= EXERCISE DESCRIPTION =
Lines from the beginning of the data through the line containing "[241,1119,451,1136] pipeline.Pipeline([ ->" are to be copied exactly, with no other line included.

= DATASET =
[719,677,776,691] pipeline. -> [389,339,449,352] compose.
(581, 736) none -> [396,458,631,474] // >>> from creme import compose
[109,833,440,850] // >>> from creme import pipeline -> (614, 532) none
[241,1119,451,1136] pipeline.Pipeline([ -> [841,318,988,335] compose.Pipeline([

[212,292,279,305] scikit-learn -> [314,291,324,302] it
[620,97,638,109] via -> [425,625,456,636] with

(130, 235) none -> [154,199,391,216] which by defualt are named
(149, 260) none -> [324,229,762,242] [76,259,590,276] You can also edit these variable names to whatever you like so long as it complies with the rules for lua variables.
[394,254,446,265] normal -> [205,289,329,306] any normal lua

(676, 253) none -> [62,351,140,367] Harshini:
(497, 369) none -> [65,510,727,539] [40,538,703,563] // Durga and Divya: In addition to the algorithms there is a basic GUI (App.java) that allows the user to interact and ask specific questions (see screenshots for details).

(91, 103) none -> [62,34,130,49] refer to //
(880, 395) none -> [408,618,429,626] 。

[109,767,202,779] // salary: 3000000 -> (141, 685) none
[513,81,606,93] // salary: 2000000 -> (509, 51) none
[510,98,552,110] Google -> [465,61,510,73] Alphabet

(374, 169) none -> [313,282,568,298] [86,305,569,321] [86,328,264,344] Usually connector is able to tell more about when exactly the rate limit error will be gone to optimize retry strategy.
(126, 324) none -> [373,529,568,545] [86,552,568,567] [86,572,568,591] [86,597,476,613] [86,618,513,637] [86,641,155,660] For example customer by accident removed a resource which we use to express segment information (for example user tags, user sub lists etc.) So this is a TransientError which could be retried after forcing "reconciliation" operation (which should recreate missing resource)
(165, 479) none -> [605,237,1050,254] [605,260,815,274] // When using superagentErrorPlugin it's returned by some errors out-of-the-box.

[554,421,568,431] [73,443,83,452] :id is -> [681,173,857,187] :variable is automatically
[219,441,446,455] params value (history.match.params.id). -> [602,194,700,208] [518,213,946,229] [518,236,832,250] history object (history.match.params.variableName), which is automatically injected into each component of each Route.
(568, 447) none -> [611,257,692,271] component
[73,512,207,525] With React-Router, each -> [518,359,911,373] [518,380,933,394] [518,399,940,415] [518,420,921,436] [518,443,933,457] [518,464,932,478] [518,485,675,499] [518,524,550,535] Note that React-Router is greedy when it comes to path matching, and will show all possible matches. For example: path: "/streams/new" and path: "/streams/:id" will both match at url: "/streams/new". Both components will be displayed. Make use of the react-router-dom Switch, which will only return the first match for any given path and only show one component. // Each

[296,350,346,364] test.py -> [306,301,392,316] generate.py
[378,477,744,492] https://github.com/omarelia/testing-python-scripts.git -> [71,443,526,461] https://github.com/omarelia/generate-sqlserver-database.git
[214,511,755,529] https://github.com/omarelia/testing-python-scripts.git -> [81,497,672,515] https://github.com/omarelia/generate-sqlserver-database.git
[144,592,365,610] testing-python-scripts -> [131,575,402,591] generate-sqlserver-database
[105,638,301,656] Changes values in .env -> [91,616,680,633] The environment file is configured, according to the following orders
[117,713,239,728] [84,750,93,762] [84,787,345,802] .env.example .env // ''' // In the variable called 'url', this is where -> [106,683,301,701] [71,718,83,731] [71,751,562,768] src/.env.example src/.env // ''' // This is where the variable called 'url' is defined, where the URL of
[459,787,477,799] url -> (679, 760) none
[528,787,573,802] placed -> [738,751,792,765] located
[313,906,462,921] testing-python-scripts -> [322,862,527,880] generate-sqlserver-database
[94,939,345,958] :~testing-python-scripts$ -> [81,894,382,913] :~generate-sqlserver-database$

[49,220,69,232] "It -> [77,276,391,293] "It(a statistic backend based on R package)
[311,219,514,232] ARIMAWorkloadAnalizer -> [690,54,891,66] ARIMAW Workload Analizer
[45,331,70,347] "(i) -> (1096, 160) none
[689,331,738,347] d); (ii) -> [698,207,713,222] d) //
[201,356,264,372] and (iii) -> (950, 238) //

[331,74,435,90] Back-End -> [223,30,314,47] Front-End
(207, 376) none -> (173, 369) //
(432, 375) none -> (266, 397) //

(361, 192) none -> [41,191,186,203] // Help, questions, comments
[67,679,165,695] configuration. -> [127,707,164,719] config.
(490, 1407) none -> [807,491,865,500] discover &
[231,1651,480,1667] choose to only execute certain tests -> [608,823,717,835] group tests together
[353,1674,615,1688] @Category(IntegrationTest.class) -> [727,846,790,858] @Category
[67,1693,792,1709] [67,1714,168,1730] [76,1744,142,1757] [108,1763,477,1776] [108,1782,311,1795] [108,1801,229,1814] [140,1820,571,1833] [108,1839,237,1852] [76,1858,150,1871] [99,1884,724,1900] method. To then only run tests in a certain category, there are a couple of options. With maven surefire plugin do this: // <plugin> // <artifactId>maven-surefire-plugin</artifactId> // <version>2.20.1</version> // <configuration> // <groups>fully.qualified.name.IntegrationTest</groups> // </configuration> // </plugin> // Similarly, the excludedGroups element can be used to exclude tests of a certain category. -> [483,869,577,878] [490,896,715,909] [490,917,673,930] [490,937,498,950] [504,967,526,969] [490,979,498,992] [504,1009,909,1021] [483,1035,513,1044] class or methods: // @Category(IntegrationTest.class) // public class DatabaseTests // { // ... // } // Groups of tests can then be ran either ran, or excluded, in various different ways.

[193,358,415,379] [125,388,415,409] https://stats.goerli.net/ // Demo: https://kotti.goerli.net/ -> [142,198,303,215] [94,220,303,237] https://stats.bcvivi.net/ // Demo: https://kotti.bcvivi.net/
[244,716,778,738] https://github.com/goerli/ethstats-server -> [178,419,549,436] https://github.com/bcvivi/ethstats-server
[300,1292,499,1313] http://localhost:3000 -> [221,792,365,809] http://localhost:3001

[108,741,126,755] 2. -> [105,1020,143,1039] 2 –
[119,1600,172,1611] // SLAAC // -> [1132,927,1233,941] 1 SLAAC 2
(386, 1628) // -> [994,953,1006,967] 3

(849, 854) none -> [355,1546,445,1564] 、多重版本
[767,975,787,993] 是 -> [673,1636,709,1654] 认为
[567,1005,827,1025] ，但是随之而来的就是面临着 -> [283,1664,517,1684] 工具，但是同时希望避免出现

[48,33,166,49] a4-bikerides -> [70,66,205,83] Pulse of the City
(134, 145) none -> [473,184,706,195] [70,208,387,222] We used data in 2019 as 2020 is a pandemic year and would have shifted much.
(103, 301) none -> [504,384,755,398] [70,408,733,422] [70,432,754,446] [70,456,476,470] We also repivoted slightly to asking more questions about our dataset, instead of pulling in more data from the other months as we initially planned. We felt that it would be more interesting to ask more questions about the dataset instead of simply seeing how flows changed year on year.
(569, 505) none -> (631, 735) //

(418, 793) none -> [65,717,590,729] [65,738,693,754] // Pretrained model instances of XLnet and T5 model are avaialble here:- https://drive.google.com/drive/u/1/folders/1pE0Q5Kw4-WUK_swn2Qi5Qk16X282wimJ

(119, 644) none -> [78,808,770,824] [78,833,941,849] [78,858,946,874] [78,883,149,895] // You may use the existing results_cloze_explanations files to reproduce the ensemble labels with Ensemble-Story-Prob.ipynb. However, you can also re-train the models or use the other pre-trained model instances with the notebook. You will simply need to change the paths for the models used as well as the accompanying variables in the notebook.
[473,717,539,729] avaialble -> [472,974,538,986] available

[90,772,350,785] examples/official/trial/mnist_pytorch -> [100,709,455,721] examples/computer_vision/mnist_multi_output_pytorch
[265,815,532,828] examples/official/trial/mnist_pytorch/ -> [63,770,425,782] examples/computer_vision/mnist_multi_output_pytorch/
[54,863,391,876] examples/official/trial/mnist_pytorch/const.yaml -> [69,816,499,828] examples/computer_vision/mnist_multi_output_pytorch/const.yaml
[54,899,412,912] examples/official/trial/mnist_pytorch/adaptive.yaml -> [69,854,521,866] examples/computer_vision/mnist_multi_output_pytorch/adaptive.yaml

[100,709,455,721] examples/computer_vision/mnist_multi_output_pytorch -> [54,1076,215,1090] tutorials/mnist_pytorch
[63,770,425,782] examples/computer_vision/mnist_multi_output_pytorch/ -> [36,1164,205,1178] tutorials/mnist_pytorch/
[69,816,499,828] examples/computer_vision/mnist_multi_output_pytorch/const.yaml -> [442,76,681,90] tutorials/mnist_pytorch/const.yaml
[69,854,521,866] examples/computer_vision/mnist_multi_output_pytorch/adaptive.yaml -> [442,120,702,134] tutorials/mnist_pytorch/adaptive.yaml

= SOLUTION =
[719,677,776,691] pipeline. -> [389,339,449,352] compose.
(581, 736) none -> [396,458,631,474] // >>> from creme import compose
[109,833,440,850] // >>> from creme import pipeline -> (614, 532) none
[241,1119,451,1136] pipeline.Pipeline([ -> [841,318,988,335] compose.Pipeline([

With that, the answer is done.